Stone Sour - Hydrograd

4 ans après House of Gold and Bones, Stone Sour remet le chapeau avec Hydrograd. Un album attendu, comme tout ce que fait le grand Corey Taylor d’ailleurs ! Après un gros changement de Line-up, Corey et sa bande signent cet album chez Roadrunner. Enregistré au Sphere Studio à Hollywood et produit par Jay Ruston (Steel Panther, Anthrax...) cet album s'annonce être un véritable renouveau.

Line-up :

Corey Taylor : Chant
Josh Rand : Guitare
Christian Martucci : Guitare
Roy Mayorga : Batterie
Johny Chow : Basse

‘Hello you bastard !’ sont les premiers mots qui ouvrent cet album, ça me plait déjà ! On sent l’esprit rock dès les premiers accords. Une bien belle introduction ou les arrangements mélodiques s’empilent les uns sur les autres, avant de nous entrainer dans un entêtant rythme de batterie. Après un rire moqueur de Corey Taylor c’est parti pour le véritable premier titre intitulé Taipei Person/Allah Tea. Super entrainant, véritablement rock avec un petit côté oriental par moment. Corey envoie la sauce, superbe entrée en matière. Après un solo ravageur et un dernier refrain ultra puissant, on passe au morceau suivant avec enthousiasme.

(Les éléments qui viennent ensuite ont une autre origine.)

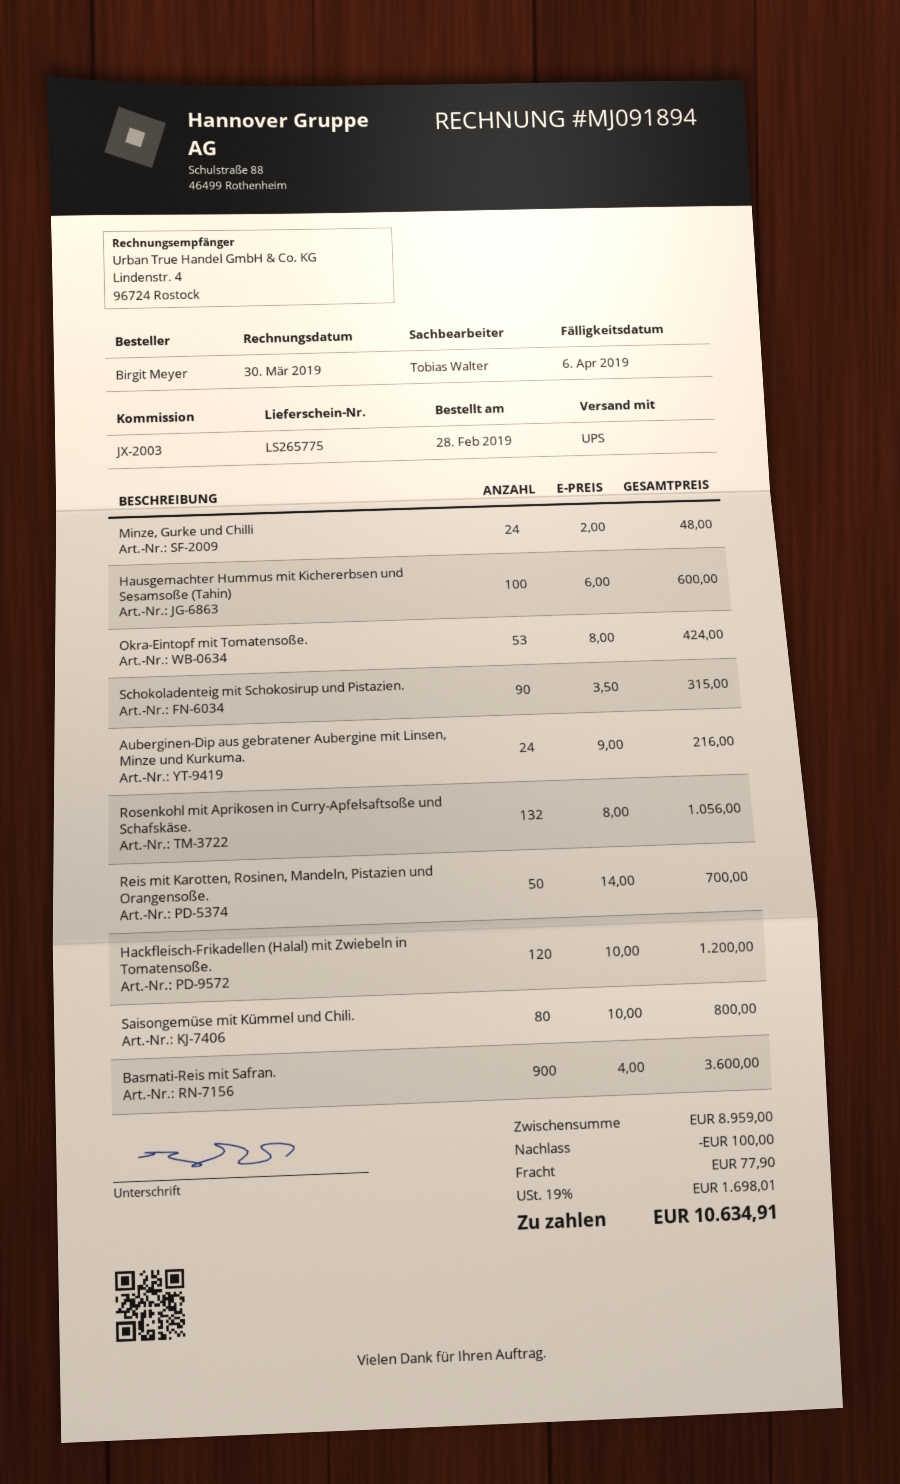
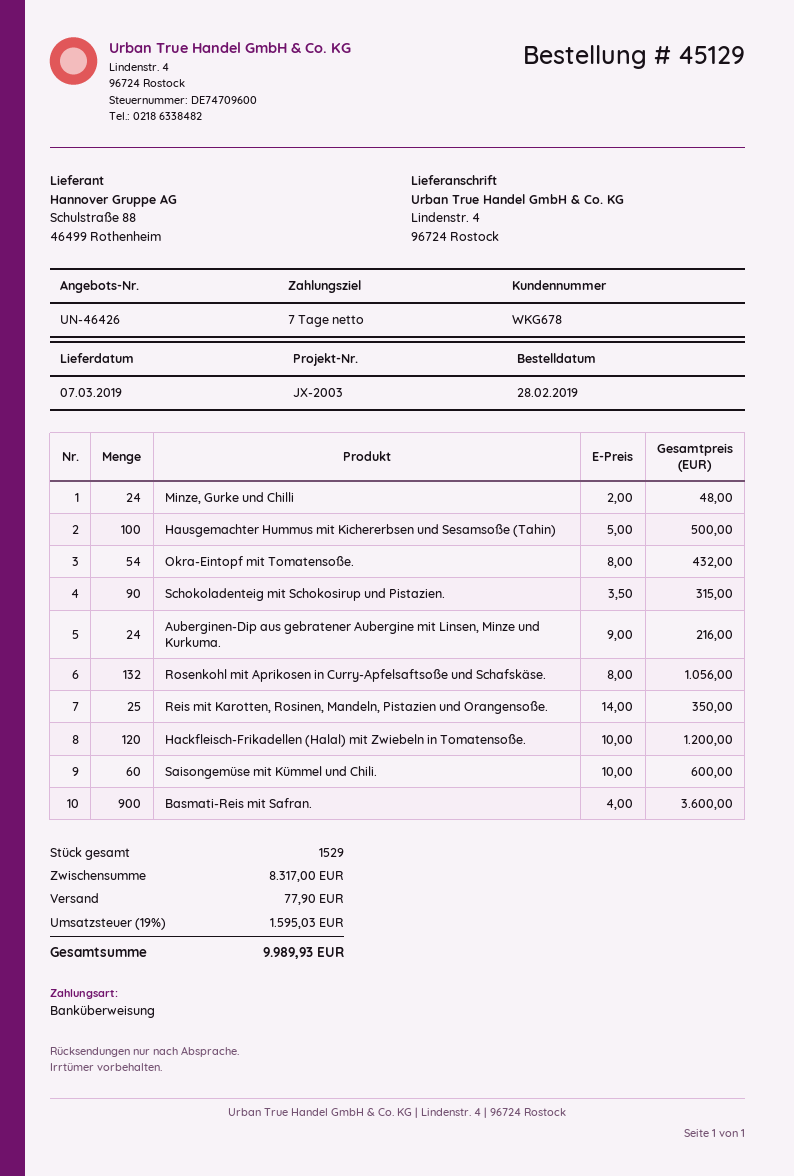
Hausgemachter Hummus mit Kichererbsen und Sesamsoße (Tahin): 100 x 6.00 = 600.00 -> 100 x 5.00 = 500.00
Okra-Eintopf mit Tomatensoße.: 53 x 8.00 = 424.00 -> 54 x 8.00 = 432.00
Reis mit Karotten, Rosinen, Mandeln, Pistazien und Orangensoße.: 50 x 14.00 = 700.00 -> 25 x 14.00 = 350.00
Saisongemüse mit Kümmel und Chili.: 80 x 10.00 = 800.00 -> 60 x 10.00 = 600.00
subtotal: 8959.00 -> 8317.00
discount: 100.00 -> none
tax: 19% = 1698.01 -> 19% = 1595.03
total: 10634.91 -> 9989.93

Knievel Has Landed, mettra immédiatement tout le monde d’accord, cet album s’annonce génial. On aimera le coté retro qui pourtant reste ultra moderne, et ses refrains tout le temps justes et inspirés. Un peu tribal avec sa basse lourde et pesante, entrainante à souhait. Cette chanson avec une seule écoute reste déjà gravée ma tête. Vient ensuite le titre éponyme, Hydrograd. Magnifiques sonorités de guitare «whammy», du mid tempo maitrisé, et bien entendu encore un refrain incroyable. Un break central ultra intéressant vient pimenter le titre qui déjà est très complet. Song #3, le titre suivant, ne déroge pas à la rêgle. Stone Sour a bel et bien son propre style. Les premiers albums avaient par moment du mal à se détacher de Slipknot, mais sur celui-ci on assume à fond l’aspect Rock N Roll et c’est fait avec classe.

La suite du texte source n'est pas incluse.